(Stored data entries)
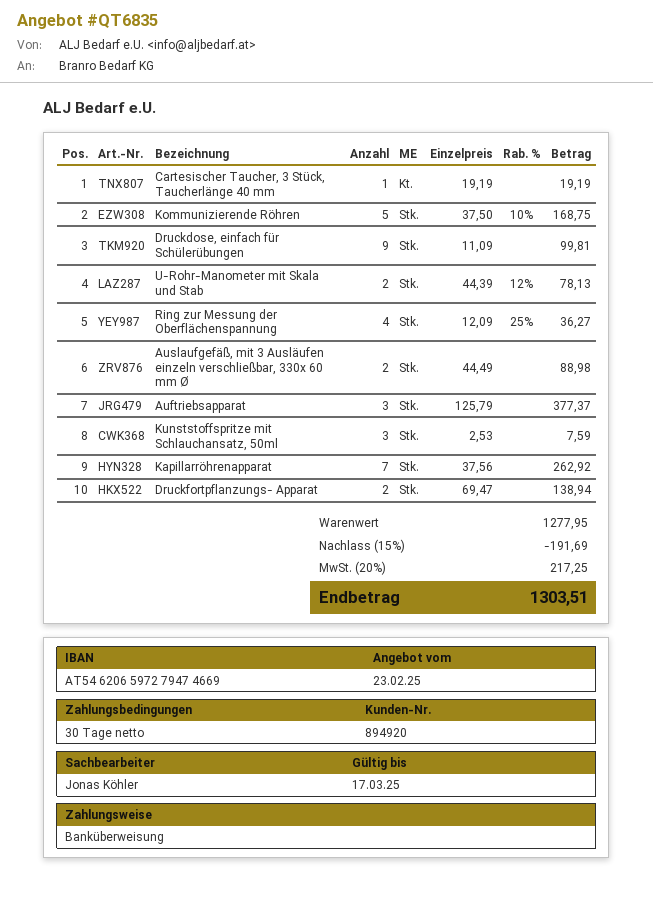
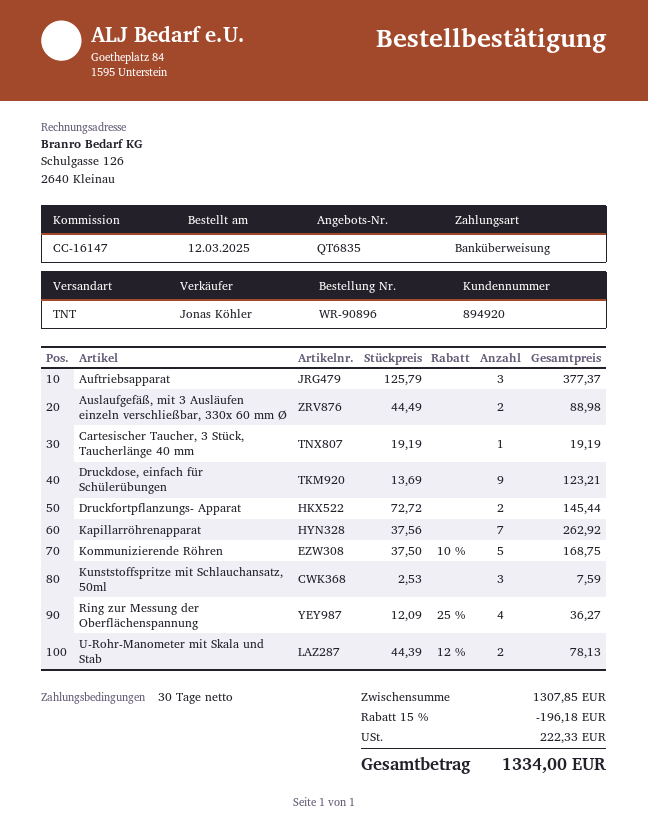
Druckdose, einfach für Schülerübungen: 9 x 11.09 = 99.81 -> 9 x 13.69 = 123.21
Druckfortpflanzungs- Apparat: 2 x 69.47 = 138.94 -> 2 x 72.72 = 145.44
subtotal: 1277.95 -> 1307.85
discount: 15% = 191.69 -> 15% = 196.18
tax: 217.25 -> 222.33
total: 1303.51 -> 1334.00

» Problem statement:
An exact copy of each entry is required, minus the pictures.

» Answer to the exercise:
Druckdose, einfach für Schülerübungen: 9 x 11.09 = 99.81 -> 9 x 13.69 = 123.21
Druckfortpflanzungs- Apparat: 2 x 69.47 = 138.94 -> 2 x 72.72 = 145.44
subtotal: 1277.95 -> 1307.85
discount: 15% = 191.69 -> 15% = 196.18
tax: 217.25 -> 222.33
total: 1303.51 -> 1334.00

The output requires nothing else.